Digital eye strain is another frequent cause. Staring at a screen for extended periods without breaks dries out the surface of the eye and leaves it looking bloodshot. The fix is straightforward: look away from your screen every 20 minutes and blink deliberately.

Rebound Redness From Eye Drops

This one catches many people off guard. Over-the-counter redness-relieving drops work by temporarily shrinking the blood vessels in your eye. When the drops wear off, those blood vessels can dilate even more than before, leaving your eyes redder than they were to start with. This cycle is called rebound redness, and it can worsen over time, creating a dependency on the drops.

The American Academy of Ophthalmology recommends not using decongestant eye drops for more than 72 hours. If you’ve been relying on them regularly and your redness keeps returning, the drops themselves may be the problem. Artificial tears (lubricating drops without a decongestant) are a safer choice for everyday irritation.
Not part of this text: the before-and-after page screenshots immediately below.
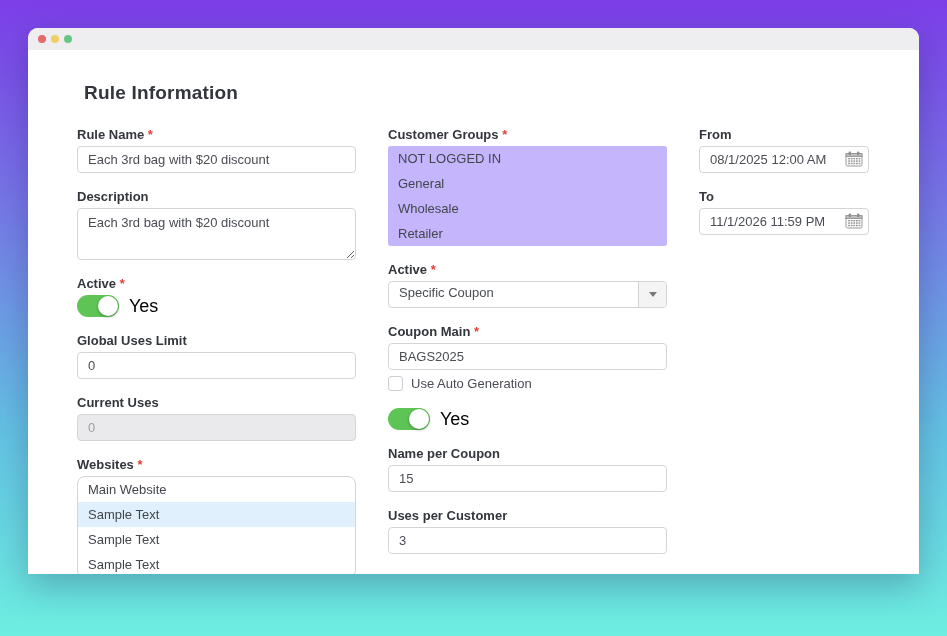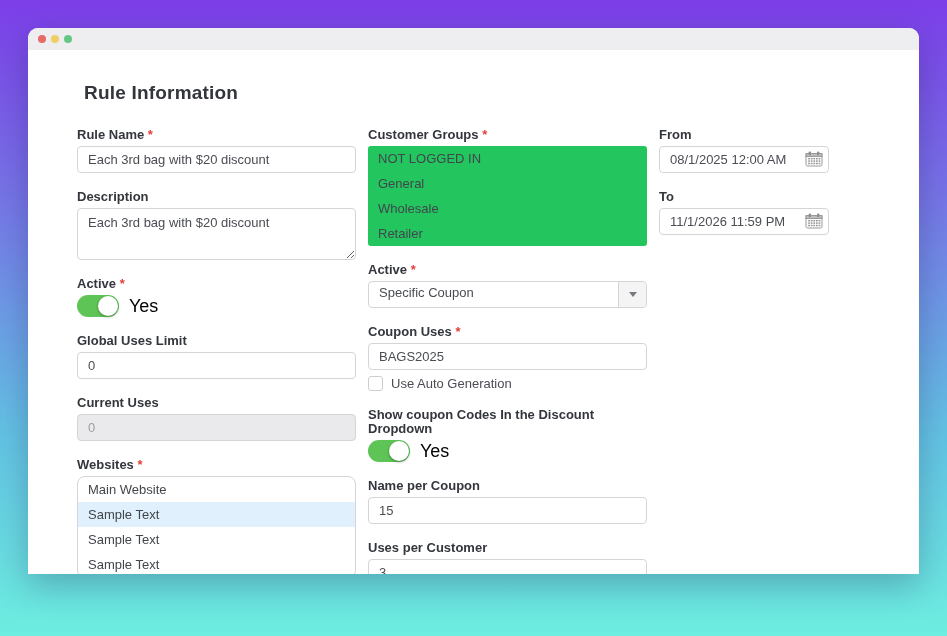"Rule Name *" .columns { gap: 12px -> 32px }
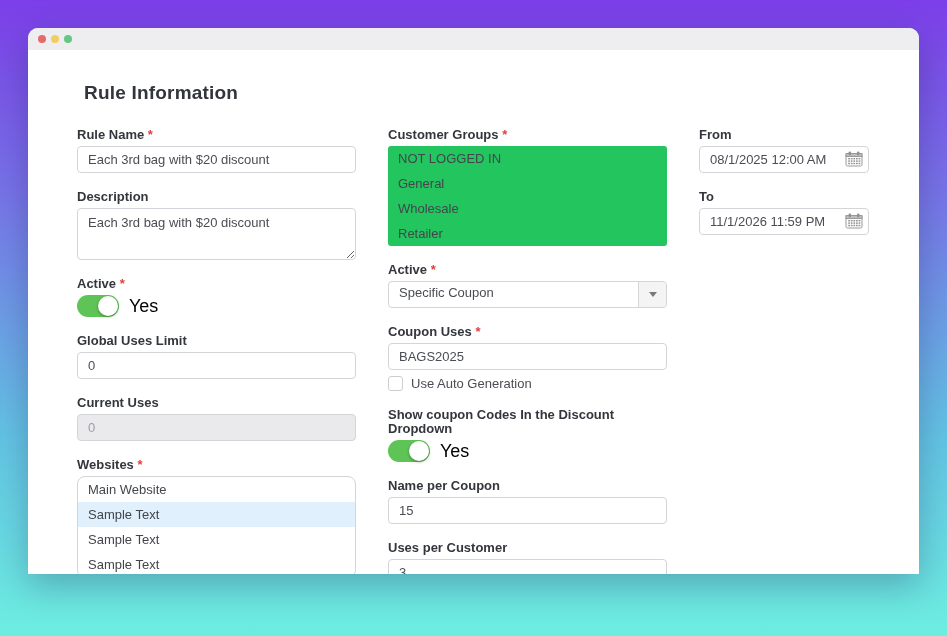"NOT LOGGED IN" .multiselect { background: #22c55e -> #c4b5fd }
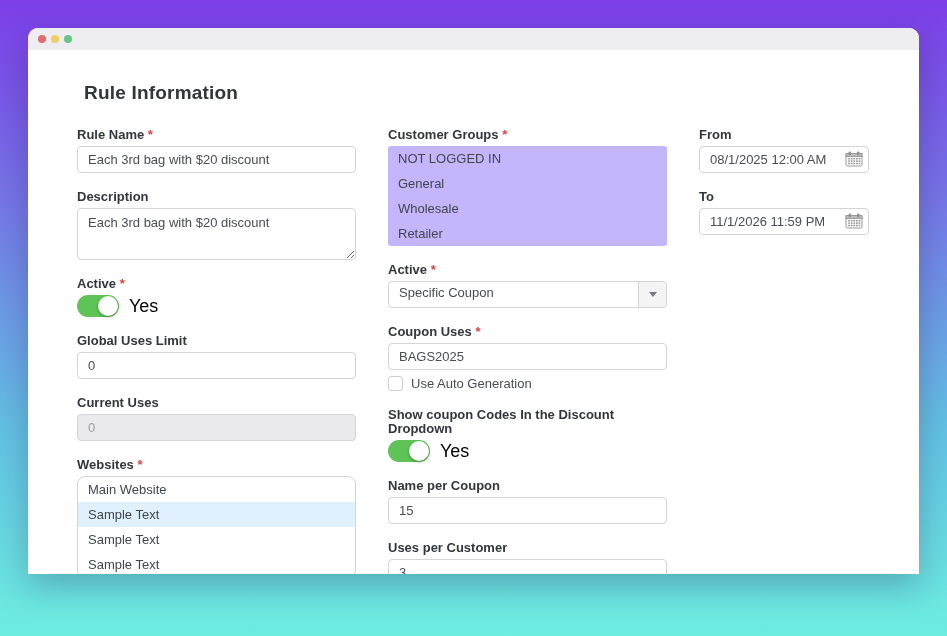"Coupon Uses" span { text: Uses -> Main }
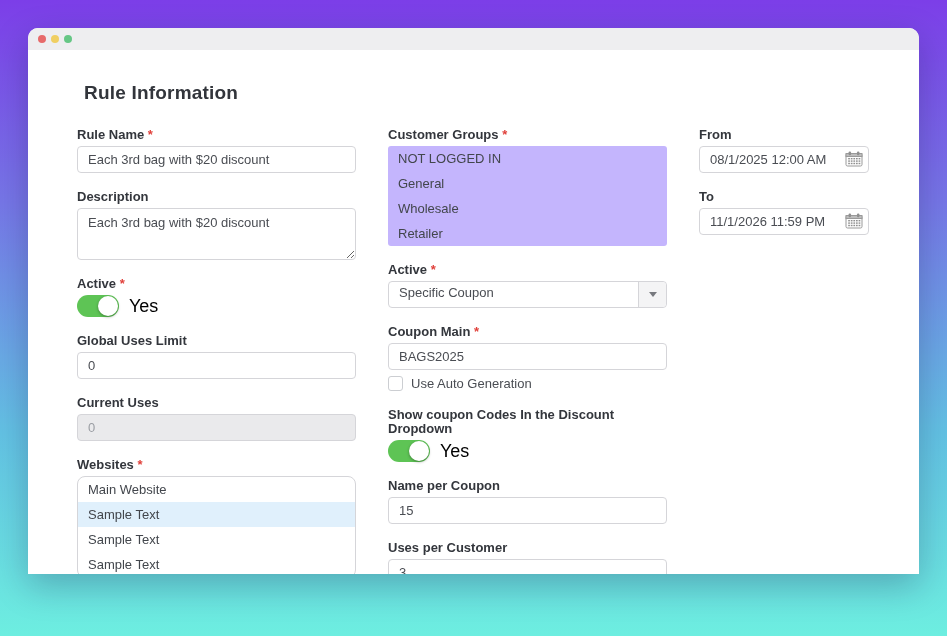"Show coupon Codes In the" span.label { html: <span>Show coupon Codes In the Discount Dropdown</span> -> none }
Serious Causes That Need Urgent Care

Most red eyes are not emergencies, but a few conditions require immediate attention because they can permanently damage your vision. The key warning signs to watch for are deep or intense eye pain, sudden vision changes, sensitivity to light in both the affected and unaffected eye, halos around lights, nausea or vomiting alongside eye pain, and a pupil that looks different in size or doesn’t react to light.
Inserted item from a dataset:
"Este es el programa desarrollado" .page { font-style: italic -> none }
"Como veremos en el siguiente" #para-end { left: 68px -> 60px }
Acute Angle-Closure Glaucoma

This happens when fluid pressure inside the eye spikes suddenly, often exceeding twice the normal level. Symptoms include severe deep pain, blurred vision, halos around lights, headache, and nausea. The pupil may appear mid-dilated and won’t react normally. Without treatment within hours, the optic nerve can sustain permanent damage.

Uveitis and Scleritis

Uveitis is inflammation of the middle layer of the eye. It causes pain, light sensitivity, redness, tearing, and decreased vision. A hallmark of uveitis is that shining a light in the unaffected eye can trigger pain in the inflamed one. Scleritis, inflammation of the tough white outer wall of the eye, produces a severe boring pain that typically worsens at night. Both conditions require treatment to prevent vision loss.

Corneal Infections

An infection or ulcer on the cornea causes significant pain, tearing, discharge, and light sensitivity. Contact lens wearers and people with a recent eye injury are at highest risk. Viral keratitis, often caused by the herpes virus, produces pain and tearing that doesn’t improve with numbing drops.

Orbital Cellulitis

This is an infection of the tissue surrounding the eye. Beyond redness, it causes swelling of the eyelid and surrounding area, pain with eye movement, the eye pushing forward in the socket, and sometimes double vision. It can spread to the brain and requires emergency treatment.

Hyphema

A hyphema is bleeding inside the front chamber of the eye, usually from trauma. You may see a visible layer of blood behind the cornea. It causes pain, vision loss, and sometimes nausea. Any blow to the eye followed by these symptoms warrants an emergency visit.

How to Tell What You’re Dealing With

A few simple questions can help you gauge how concerned to be. Is the redness in one eye or both? Allergies and dry eye usually affect both eyes, while infections and injuries tend to start in one. Is there pain? Mild irritation or grittiness points toward dry eye or a minor irritant, while deep, boring pain signals something more serious. Has your vision changed? Any blurriness, halos, or vision loss alongside redness raises the urgency significantly.

Discharge type also matters. Clear, watery discharge suggests a virus or allergies. Thick yellow or green discharge points toward a bacterial infection. And if redness came on after an injury, after wearing contact lenses for too long, or alongside a severe headache and nausea, those are situations where getting a professional evaluation quickly makes a real difference in outcomes.